- Problem to solve:
Pictures stay out of the output. Return exactly the lines below from the one with "color: #be185d ->" down to the one with "-> <div>Nechabetghari, Solukhumbu</div>", both included, and nothing more.

- Extracted records:

>>>>>

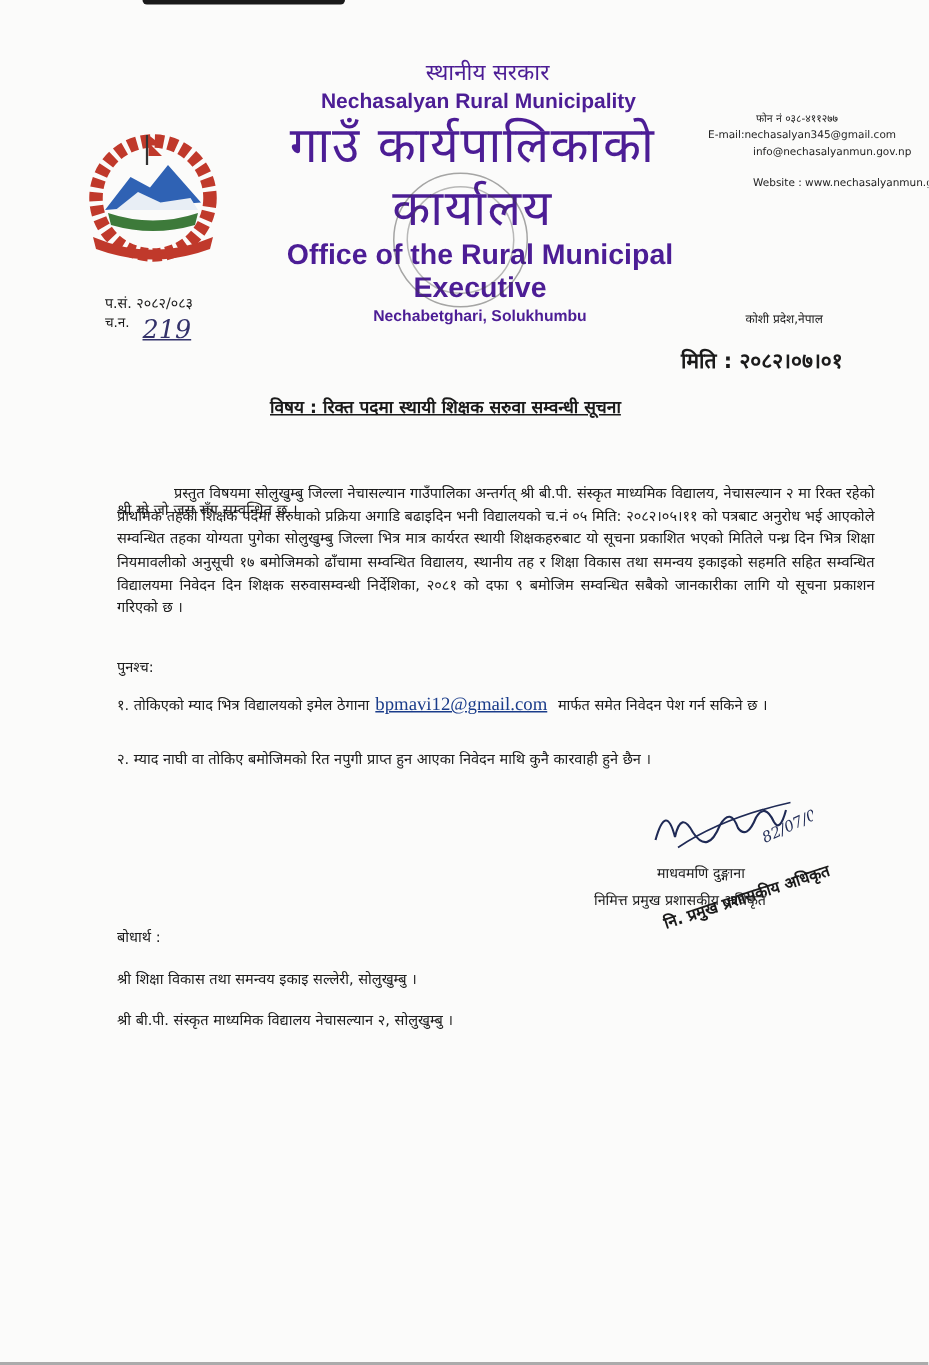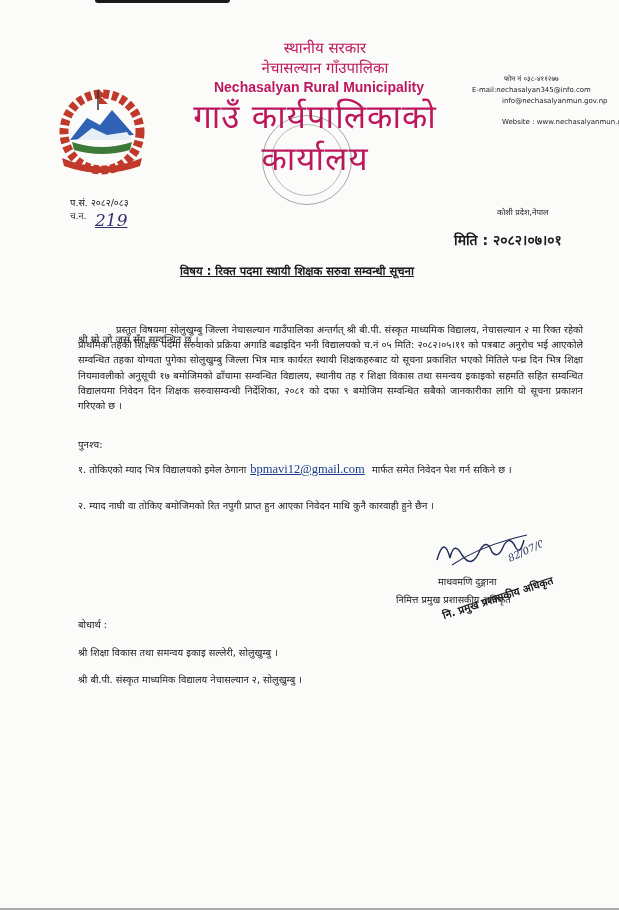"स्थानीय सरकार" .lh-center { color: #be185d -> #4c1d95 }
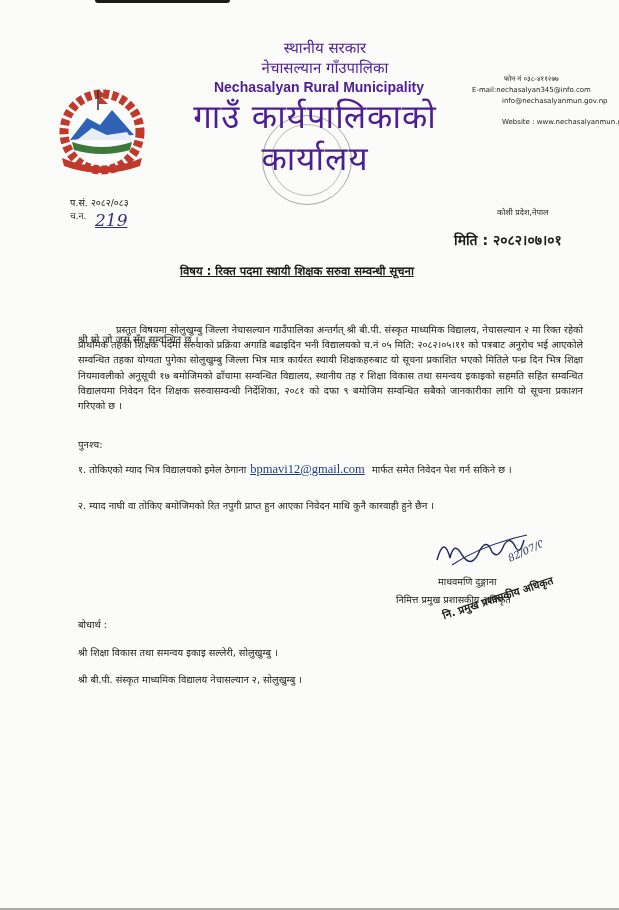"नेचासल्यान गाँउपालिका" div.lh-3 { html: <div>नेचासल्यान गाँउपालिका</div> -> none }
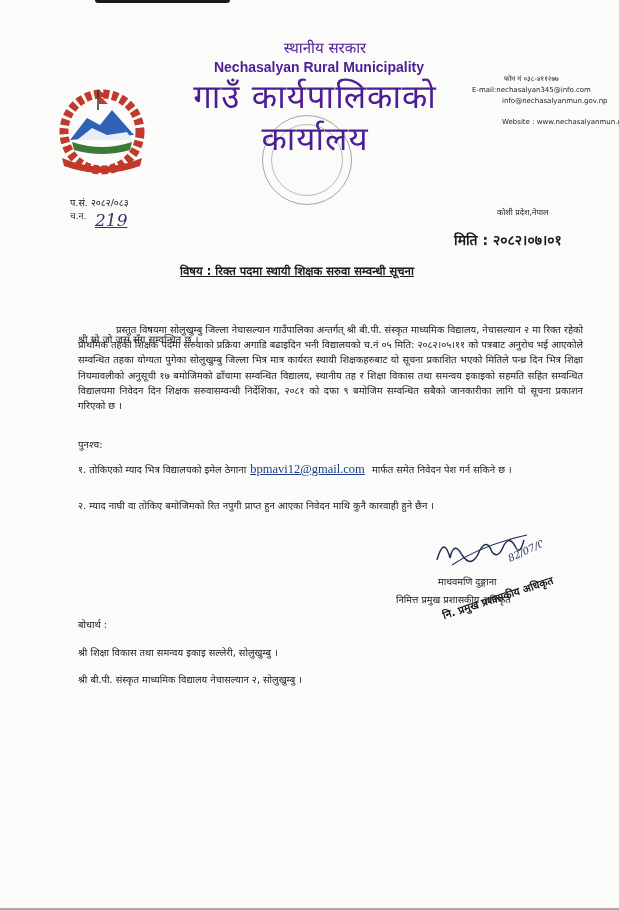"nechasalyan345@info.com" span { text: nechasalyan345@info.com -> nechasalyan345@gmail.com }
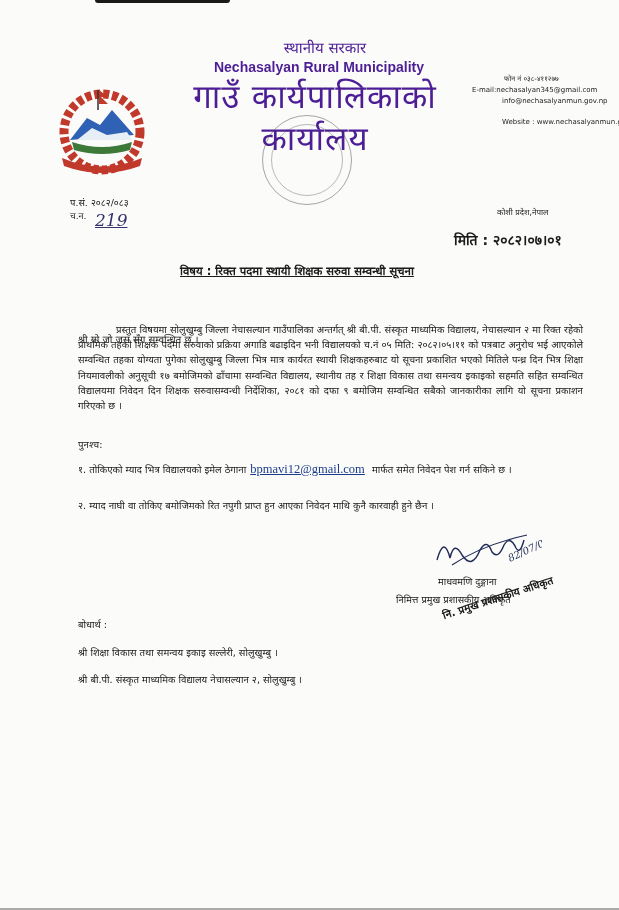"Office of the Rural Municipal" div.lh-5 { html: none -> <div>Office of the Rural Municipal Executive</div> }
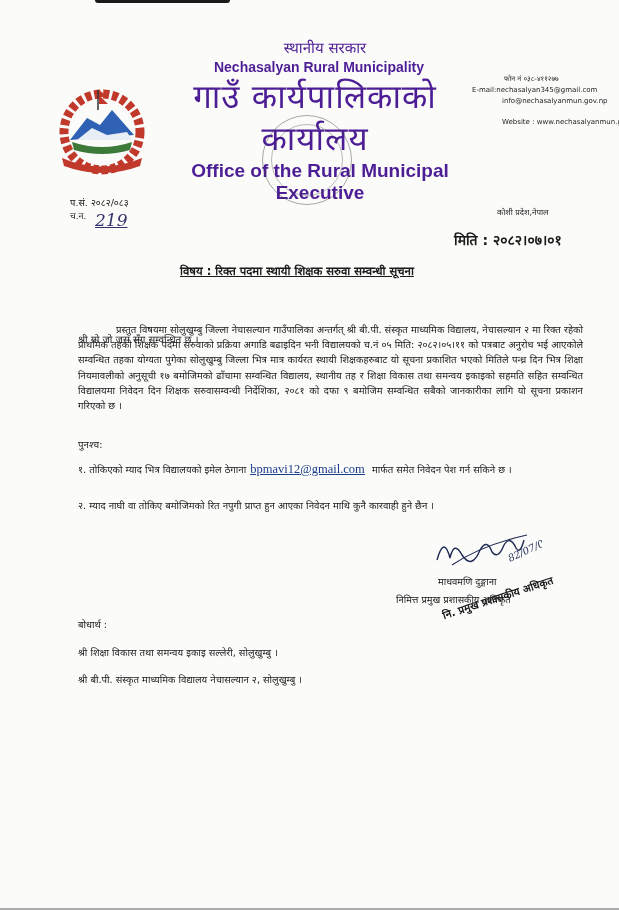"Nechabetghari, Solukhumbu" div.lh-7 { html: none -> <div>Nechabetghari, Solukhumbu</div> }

<<<<<
>>>>>

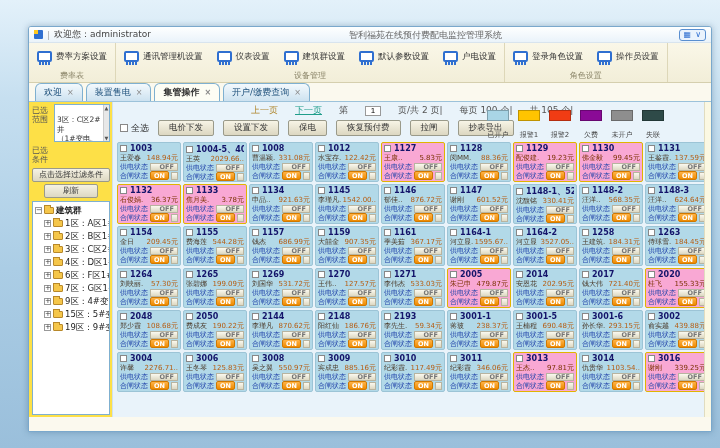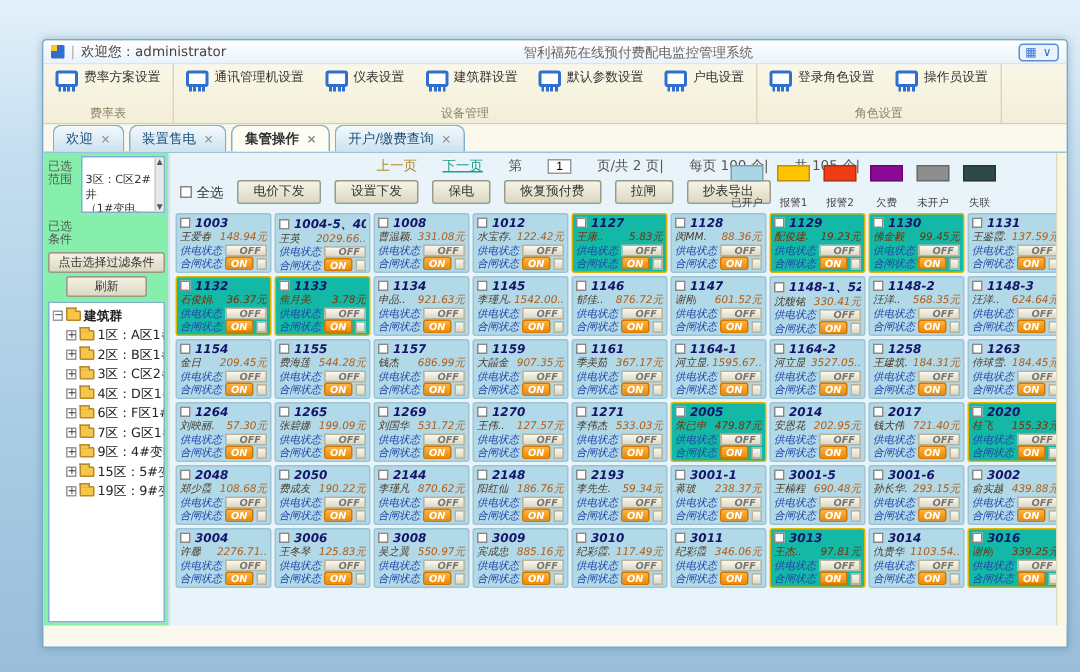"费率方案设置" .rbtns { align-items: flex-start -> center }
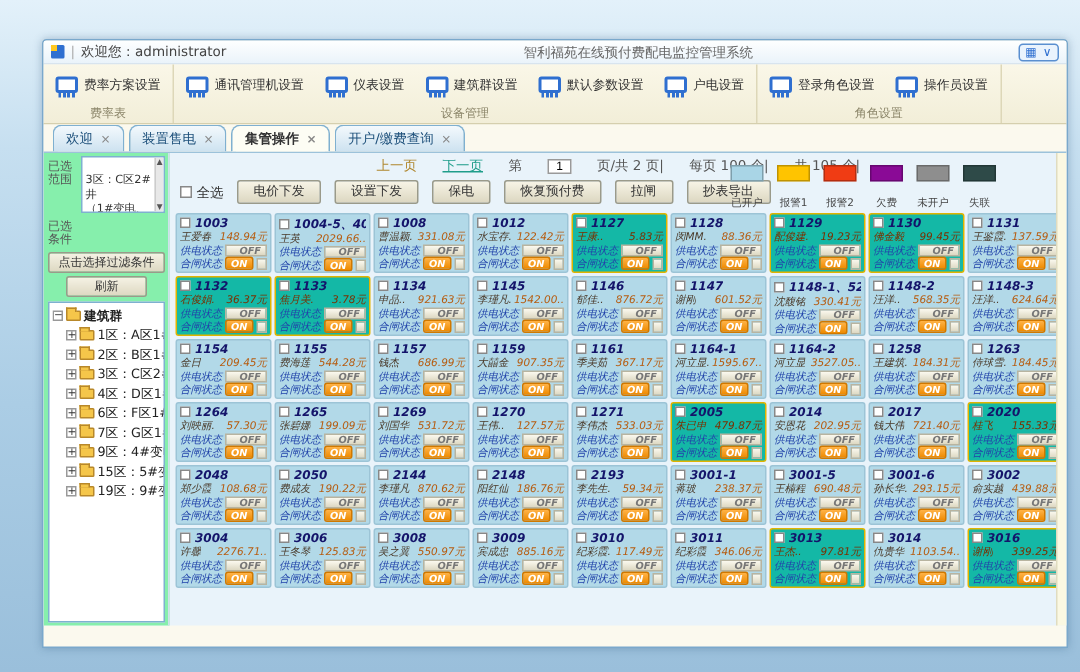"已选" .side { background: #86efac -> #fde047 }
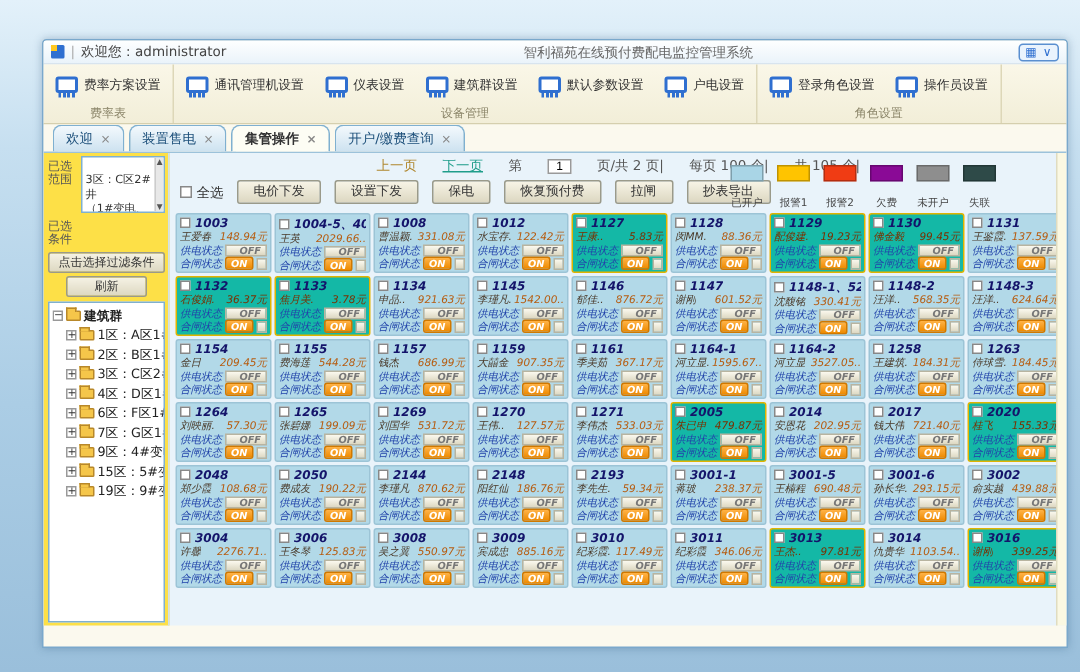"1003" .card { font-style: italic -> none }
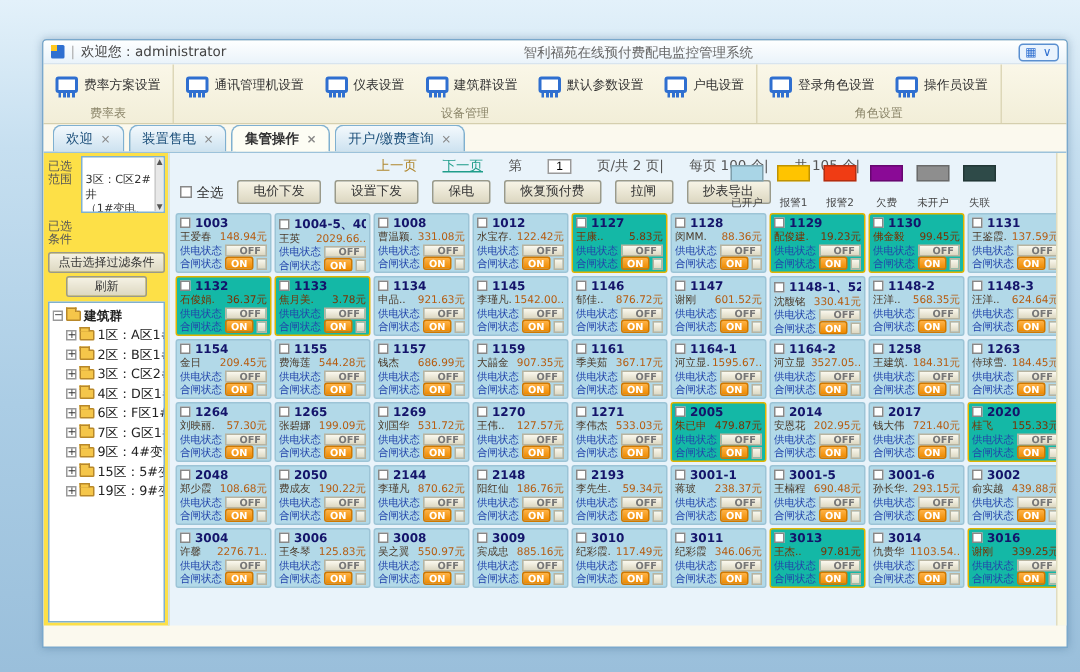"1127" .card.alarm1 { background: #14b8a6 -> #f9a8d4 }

<<<<<

- Result for this exercise:
"स्थानीय सरकार" .lh-center { color: #be185d -> #4c1d95 }
"नेचासल्यान गाँउपालिका" div.lh-3 { html: <div>नेचासल्यान गाँउपालिका</div> -> none }
"nechasalyan345@info.com" span { text: nechasalyan345@info.com -> nechasalyan345@gmail.com }
"Office of the Rural Municipal" div.lh-5 { html: none -> <div>Office of the Rural Municipal Executive</div> }
"Nechabetghari, Solukhumbu" div.lh-7 { html: none -> <div>Nechabetghari, Solukhumbu</div> }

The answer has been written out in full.